Away from all this madness, Zoe and Griffin are having a lovely, mostly undressed morning at the Conner house before Griff’s interview with the med school people that Brian set up for him. Could these two be any cuter? I mean come on! I’m melting all over my chair. To be fair though, I don’t see what’s wrong with Griff’s outfit. But then again, I own almost nothing that isn’t a hoodie, so…

In the meantime, Brian walks in on a very naked band guitarist who, for some reason, decided that taking off his pants is a must for an eye sight check. Ooookay! In any other situation I’d say ‘aaaawkwaaaaard’, but hey, we’re at the hospital. Stranger things happen. And we’ve seen most of them already. They don’t get to do much when Nurse Patel comes to snatch Brian away. Apparently, something really bad is going on in the Trauma Room. I swear he looks almost happy to escape.

Until he gets to the Trauma, that is. Although it’s not someTHING so much as someONE. And said someone is not doing well, at all.
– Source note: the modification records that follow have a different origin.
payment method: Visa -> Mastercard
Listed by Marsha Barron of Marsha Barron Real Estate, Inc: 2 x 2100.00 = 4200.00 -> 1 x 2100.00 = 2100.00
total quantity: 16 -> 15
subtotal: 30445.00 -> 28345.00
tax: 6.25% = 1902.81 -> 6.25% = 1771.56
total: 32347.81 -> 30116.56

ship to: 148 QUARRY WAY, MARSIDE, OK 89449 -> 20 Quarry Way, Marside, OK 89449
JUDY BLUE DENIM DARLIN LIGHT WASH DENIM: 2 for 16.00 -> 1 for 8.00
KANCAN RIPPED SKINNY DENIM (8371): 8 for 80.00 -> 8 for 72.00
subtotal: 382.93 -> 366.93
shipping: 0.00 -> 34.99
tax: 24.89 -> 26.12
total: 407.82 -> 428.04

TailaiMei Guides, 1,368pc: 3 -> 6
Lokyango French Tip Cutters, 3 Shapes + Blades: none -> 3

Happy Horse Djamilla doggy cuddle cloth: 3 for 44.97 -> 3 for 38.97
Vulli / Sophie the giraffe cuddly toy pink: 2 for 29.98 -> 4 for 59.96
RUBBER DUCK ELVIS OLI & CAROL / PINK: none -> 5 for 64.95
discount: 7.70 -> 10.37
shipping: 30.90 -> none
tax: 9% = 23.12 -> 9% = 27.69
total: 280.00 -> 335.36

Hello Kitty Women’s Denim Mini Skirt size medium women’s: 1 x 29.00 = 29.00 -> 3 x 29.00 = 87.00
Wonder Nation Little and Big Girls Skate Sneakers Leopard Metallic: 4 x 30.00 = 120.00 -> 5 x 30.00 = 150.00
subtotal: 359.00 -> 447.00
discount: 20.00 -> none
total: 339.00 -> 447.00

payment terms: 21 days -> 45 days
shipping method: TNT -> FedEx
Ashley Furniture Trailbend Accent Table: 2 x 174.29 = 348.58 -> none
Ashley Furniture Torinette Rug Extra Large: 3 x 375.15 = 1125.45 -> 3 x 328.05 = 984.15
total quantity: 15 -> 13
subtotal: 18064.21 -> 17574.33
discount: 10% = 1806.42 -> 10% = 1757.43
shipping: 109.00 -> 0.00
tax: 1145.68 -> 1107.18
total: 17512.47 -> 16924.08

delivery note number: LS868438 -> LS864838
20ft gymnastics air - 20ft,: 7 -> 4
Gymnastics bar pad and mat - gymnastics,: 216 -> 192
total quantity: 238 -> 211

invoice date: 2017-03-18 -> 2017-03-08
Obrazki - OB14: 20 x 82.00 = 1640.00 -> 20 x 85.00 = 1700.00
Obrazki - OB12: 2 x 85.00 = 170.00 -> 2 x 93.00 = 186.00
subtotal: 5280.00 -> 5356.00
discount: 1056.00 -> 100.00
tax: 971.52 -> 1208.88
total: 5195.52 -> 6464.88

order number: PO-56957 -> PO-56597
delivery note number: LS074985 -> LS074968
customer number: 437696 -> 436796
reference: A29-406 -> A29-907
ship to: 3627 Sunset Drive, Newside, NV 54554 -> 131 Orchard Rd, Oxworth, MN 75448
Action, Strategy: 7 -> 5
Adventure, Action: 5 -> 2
I bet Dr Decker would very much rather deal with every weird musician in the world than make the phone calls to his soon-to-be.

I guess we’re lucky that the busy morning does not necessarily mean having a whole lot of surgeries going on, or Sandy wouldn’t be able to show Mel her wedding dress. In the OR. Because it sure seems like the right place. I’m happy Beth-H has a lax policy when it comes to the employees using its facilities for personal purposes. I’m also happy that the sisters have finally fixed all of their issues because their relationship is a true highlight of the show. A bit snarky now and then, but very caring and loving overall. It does feel like a gulp of fresh air, what with all the sick people around…. Is Mel slightly OCD?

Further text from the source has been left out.